- [Assigned task]: Please repeat, exactly and without pictures, the lines of the entries below that run from the one containing "<span>CadZinho - 1344465490.dxf</span>" through the one containing "background: #ec4899 ->".

- [Input data]:
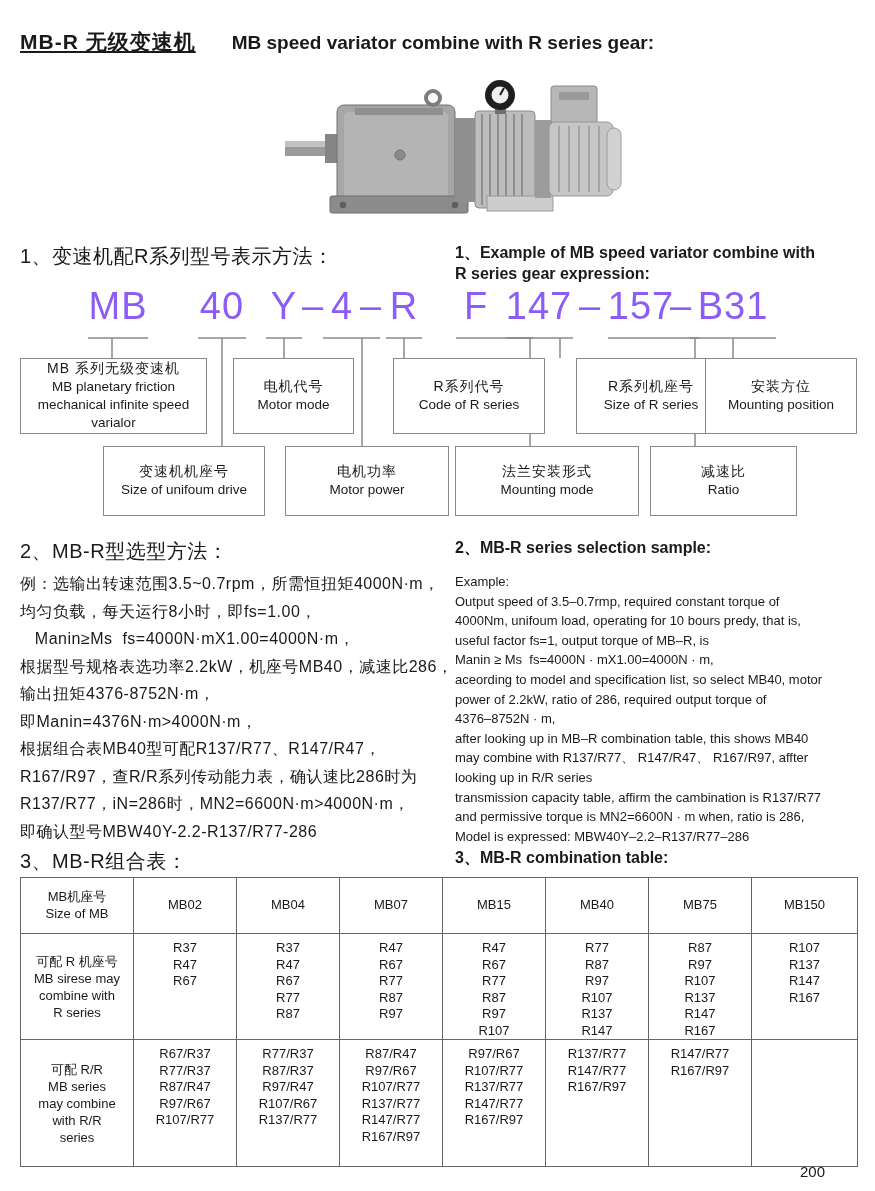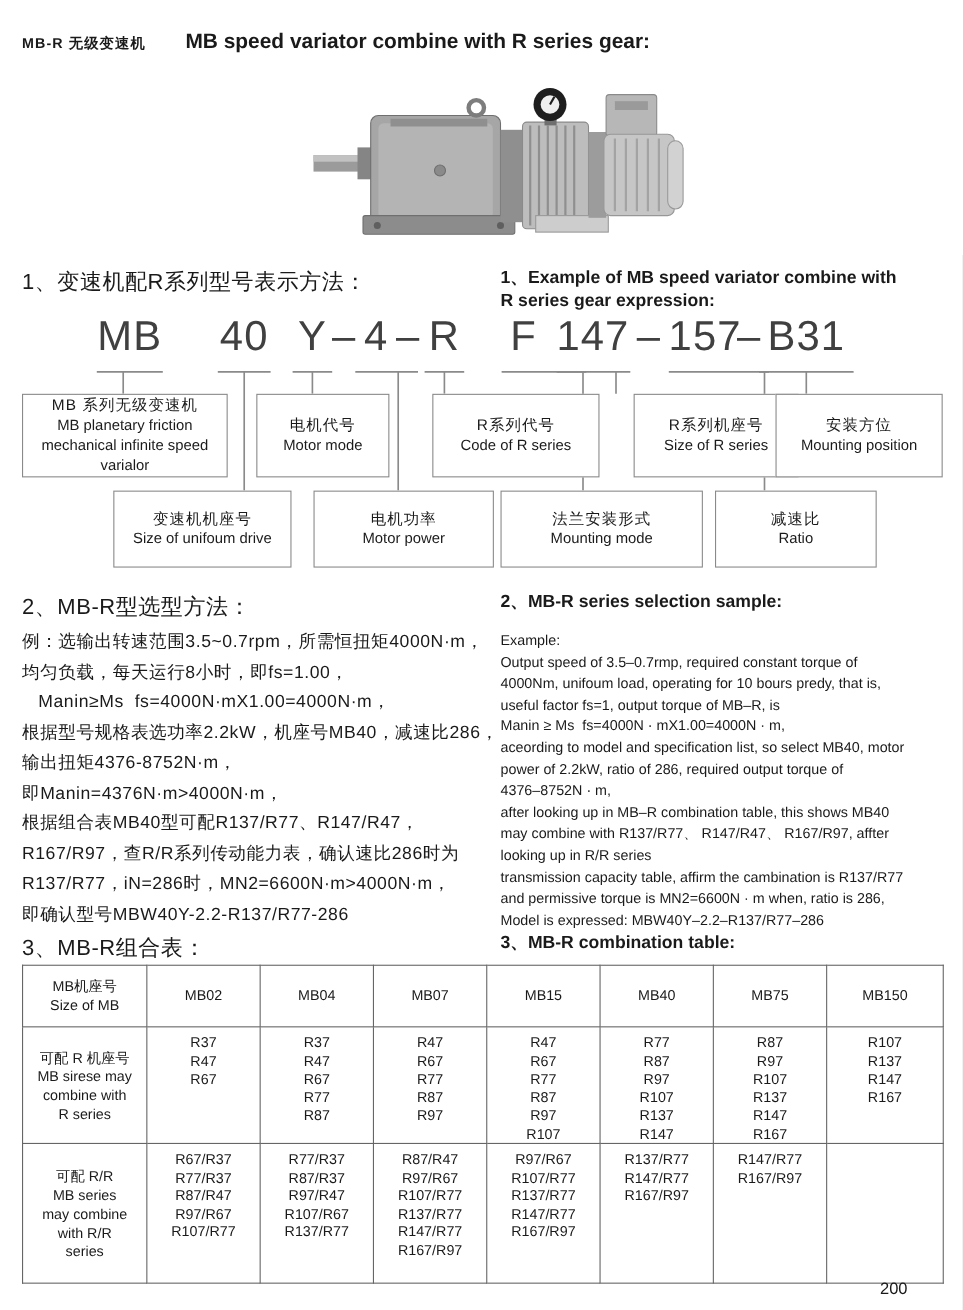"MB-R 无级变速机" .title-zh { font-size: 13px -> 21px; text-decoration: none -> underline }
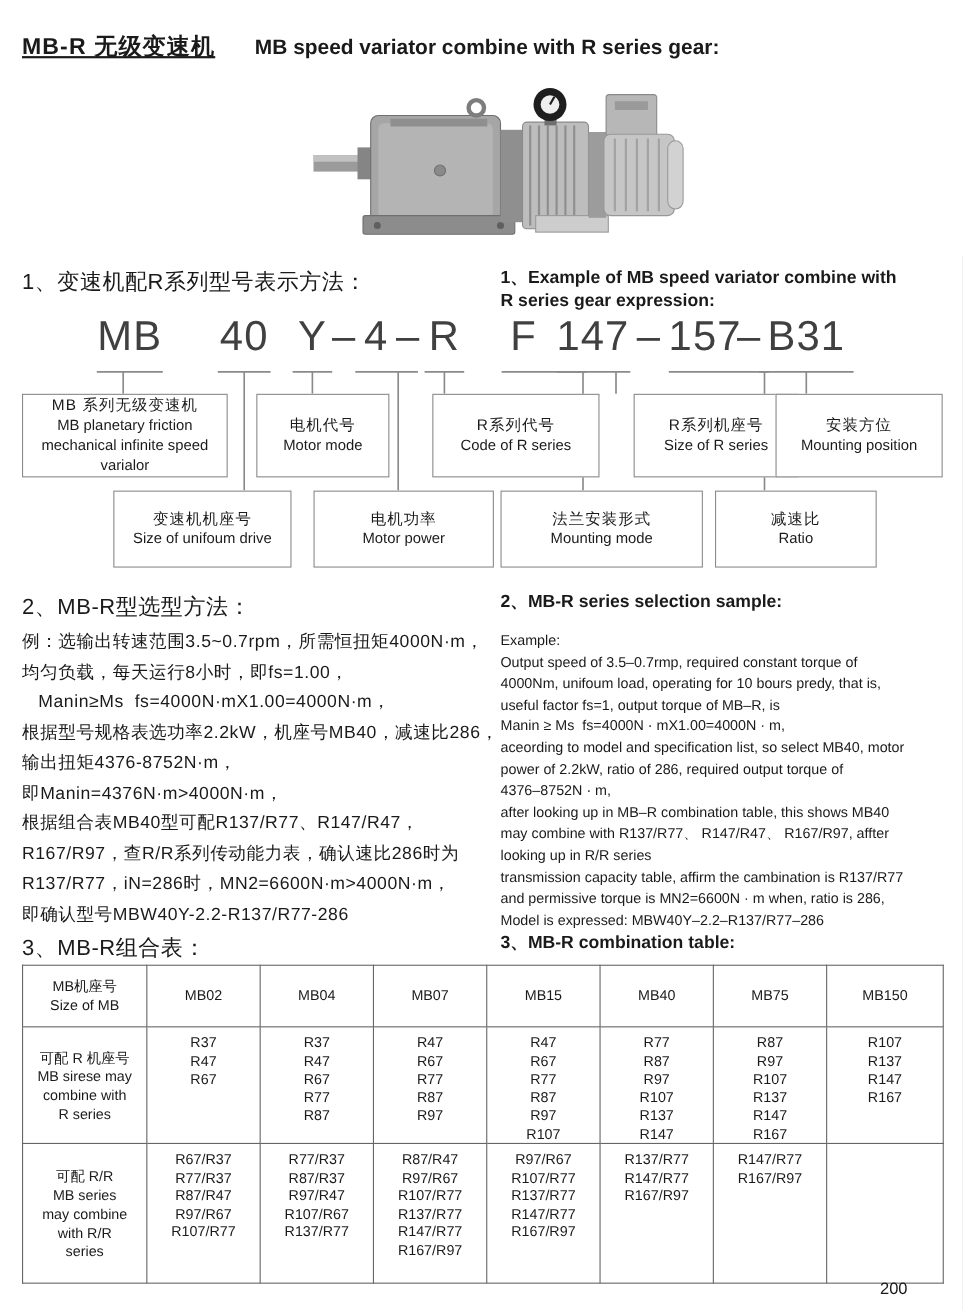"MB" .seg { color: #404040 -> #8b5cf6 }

==

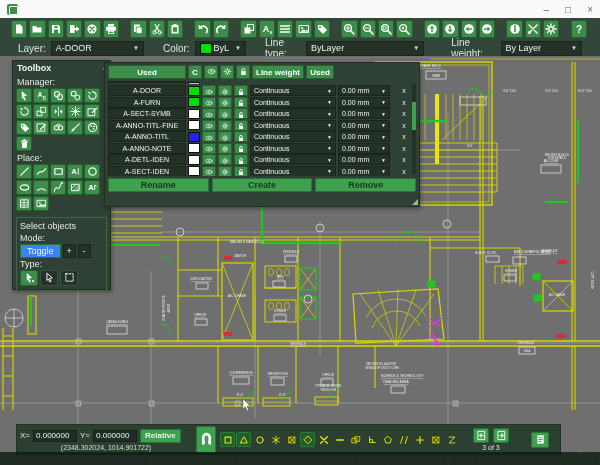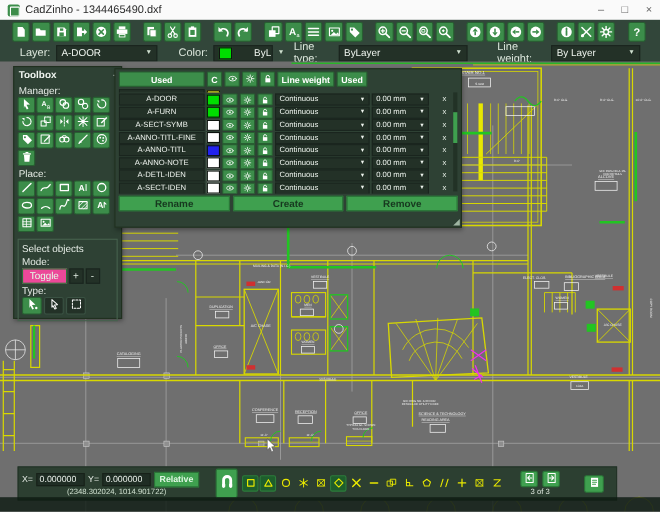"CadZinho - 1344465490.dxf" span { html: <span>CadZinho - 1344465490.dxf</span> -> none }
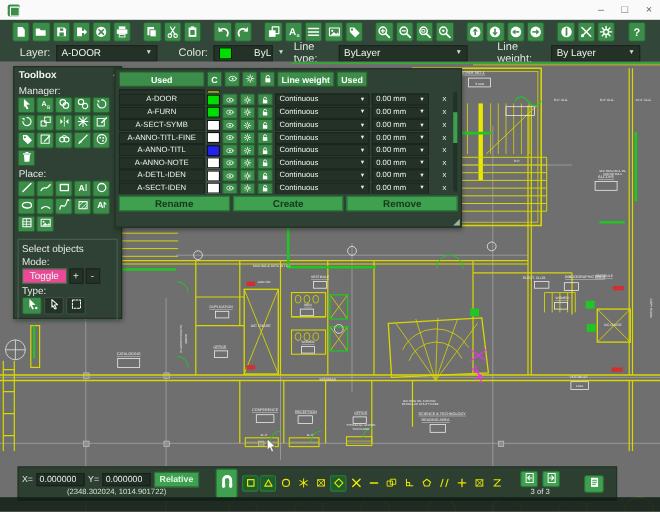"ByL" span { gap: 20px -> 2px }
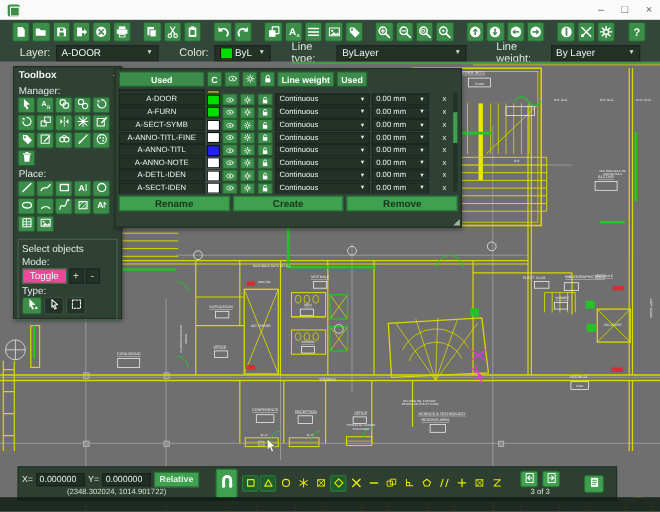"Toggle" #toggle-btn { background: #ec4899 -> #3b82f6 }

---

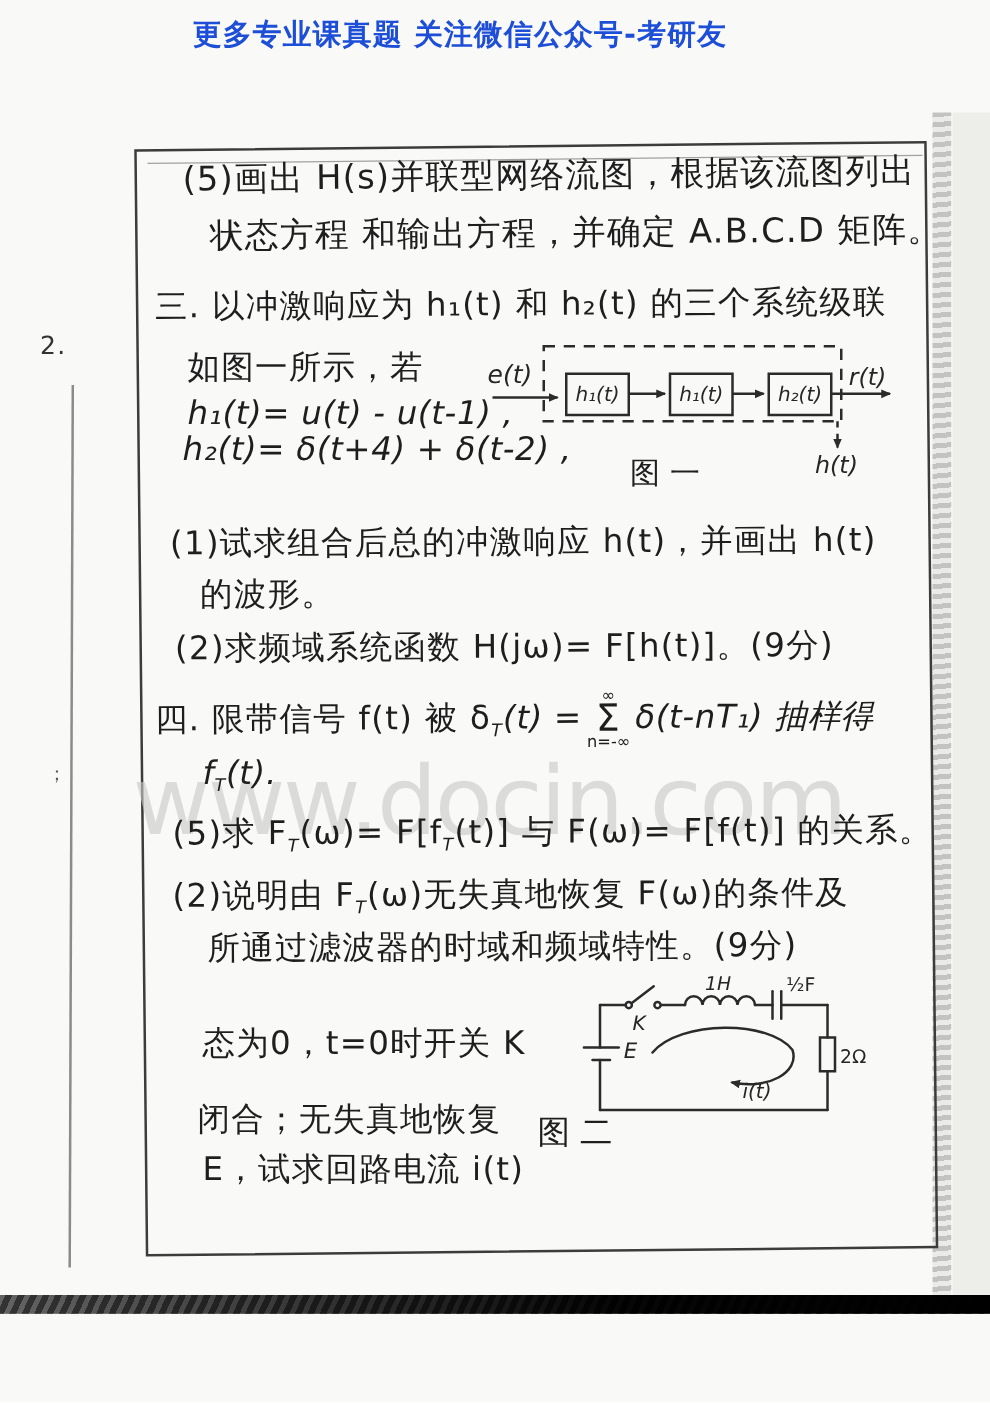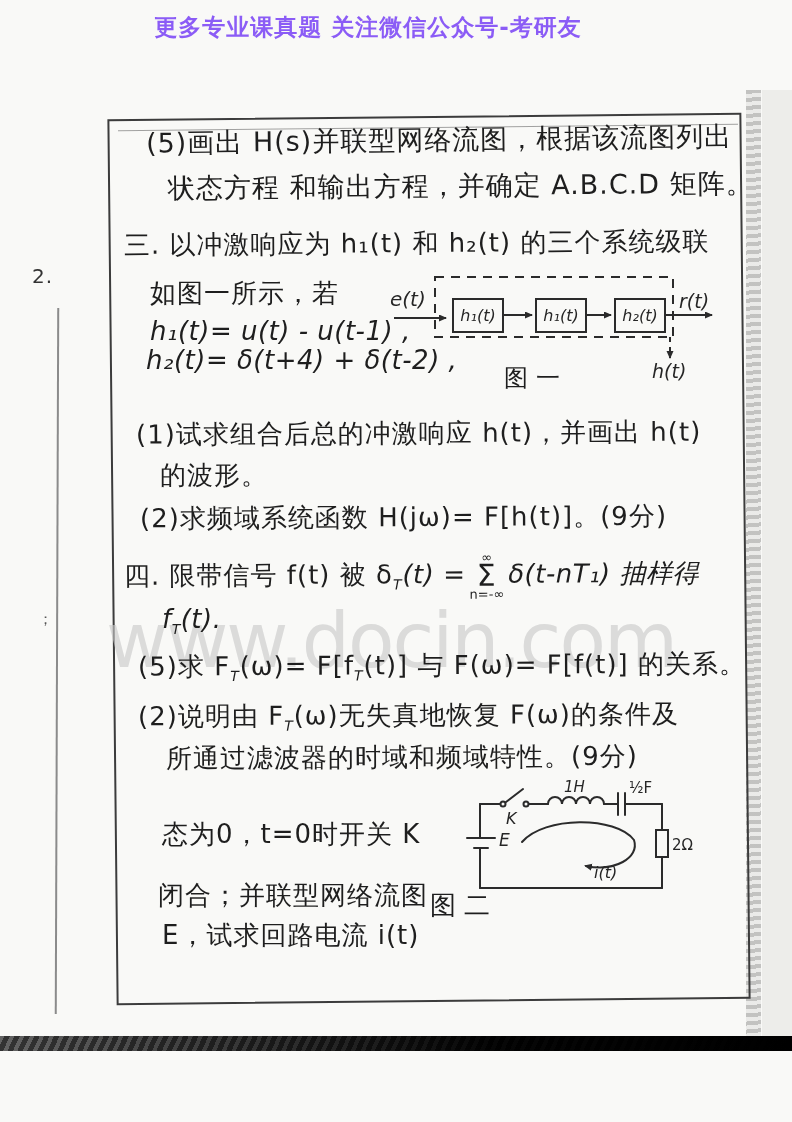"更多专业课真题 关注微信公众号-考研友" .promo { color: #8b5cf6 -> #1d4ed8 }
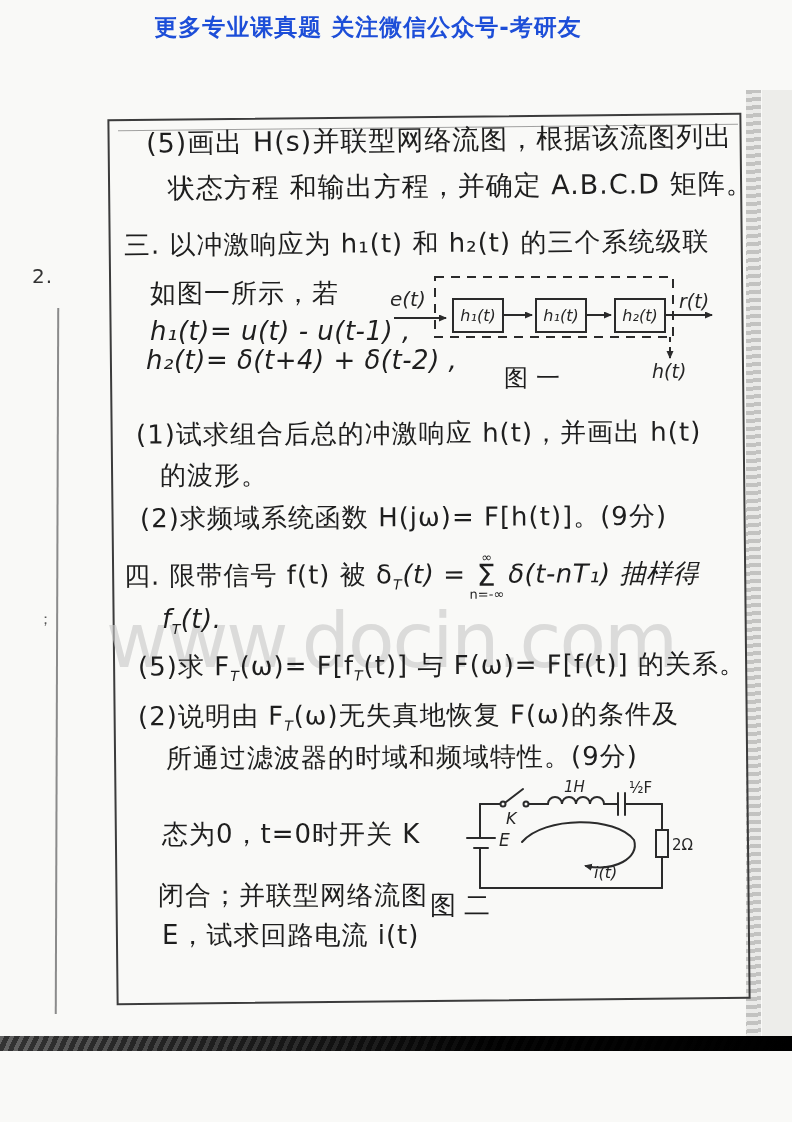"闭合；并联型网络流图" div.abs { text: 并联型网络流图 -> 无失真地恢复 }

- [Answer box]:
"CadZinho - 1344465490.dxf" span { html: <span>CadZinho - 1344465490.dxf</span> -> none }
"ByL" span { gap: 20px -> 2px }
"Toggle" #toggle-btn { background: #ec4899 -> #3b82f6 }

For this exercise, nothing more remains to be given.